So we become more trustworthy and me being used to being a trainer too, sometimes I will talk about those things as well, as long as they allow me to. It’s not really my business to get into that, but again, I usually become close with them. So, And again, we’re working with mostly preferred risk people on the private side.

So healthy upfront, you know, the less you go to the doctor, the more you’ll save. Of course, I also do work with a few doctors as well that are in my networking group so just kind of connecting on an avenue. But outside of that, in terms of the insurance specifically, like I was saying, if you can do it based on income, you can save money that way, but now you’re limiting yourself on the amount of money you can make, you know, per you for yourself or for your family.

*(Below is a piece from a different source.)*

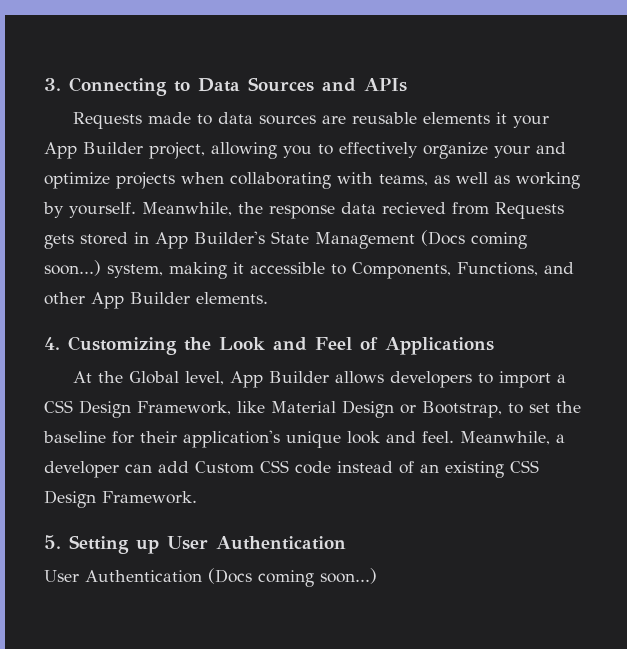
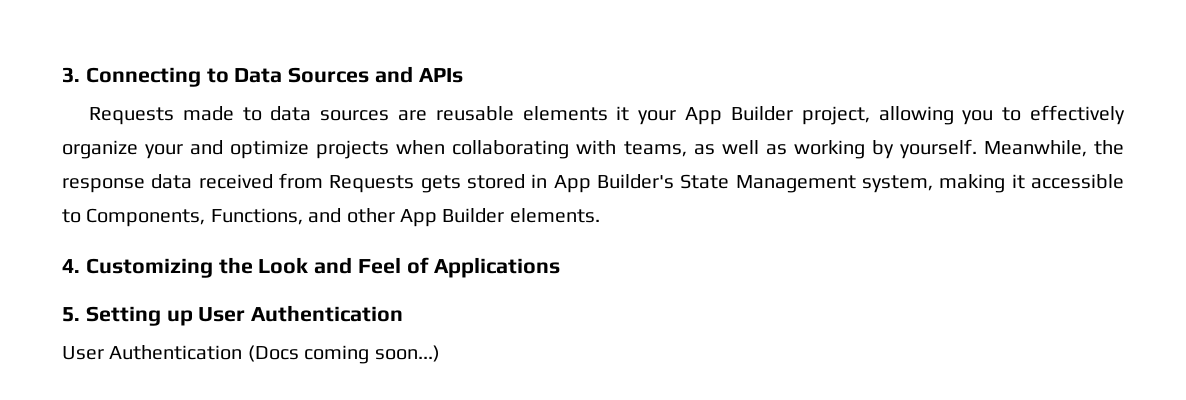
[382,202,446,214] recieved -> [198,174,273,189] received
[421,230,527,249] [44,260,101,276] (Docs coming soon...) -> (856, 184) none
[72,371,566,388] [44,400,581,418] [43,430,565,448] [44,460,539,478] [44,490,197,508] // At the Global level, App Builder allows developers to import a CSS Design Framework, like Material Design or Bootstrap, to set the baseline for their application's unique look and feel. Meanwhile, a developer can add Custom CSS code instead of an existing CSS Design Framework. -> (560, 267) none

So that’s maybe not always the best way to go about some savings in a sense. Otherwise, you know, there’s a private avenue, you know, plans where you can qualify based on health and if you can do that you’re going to get much lower rates and just things like getting your annual checkups done on a somewhat consistent basis. Catching certain conditions before they may actually happen or develop can reduce the amount of attention you may need at a future date with a doctor or professional in that aspect. But yeah going back to the insurance itself, the private avenue, because it’s based on health, it’s typically going to give you the most savings.

[00:22:35] Andrea: How about HSA for self employ?

[00:22:38] Daniel Dacquisto: Yeah, I mean, that’s always a good option. It’s a great way. There’s a lot of tax benefits there and a great way to kind of put off money until needed at a later time. Now, of course, that’s going to come with a high deductible plan, so you might have a bit more out of pocket in that sense. And then it can be harder to find an HSA these days. The private option typically doesn’t offer it that way. They do FSAs or flexible savings account. Spending account, excuse me, and the HSAs, you can only get them typically through the public markets and not in all zip codes. So it just depends. But yeah, that can, you know, be a good option as well.

[00:23:09] Andrea: Okay. And for those who aren’t familiar, can you give some more background on the difference between hsa, fsa and how they work.

[00:23:15] Daniel Dacquisto: Yeah, so hsa, you’re basically, like I said, putting money away that’s tax deferred for a later date. And you can also use it for health insurance costs. You can use it to pay premiums. You can use it for medical bills if those come up. And what you can also do too, I have this happen a lot. Let’s say you currently have an HSA with a lot of funds in there, if you were to get onto a private plan, You cannot fund that HSA anymore, but you could still take those funds and then at least utilize what you currently have in there towards medical bills for that private option.

You couldn’t use it to pay the premiums, so some people they might have had an HSA for a long time and, and they want to keep those funds or keep adding to that, but they’re also paying a lot in premiums and maybe not having the best benefits. So they’re looking to maybe jump ship and get a different plan. That might be based on health, but like I said, you don’t have HSAs that way, but they can at least still keep anything they’ve already funded to utilize for a later date. So it still works out for the most part.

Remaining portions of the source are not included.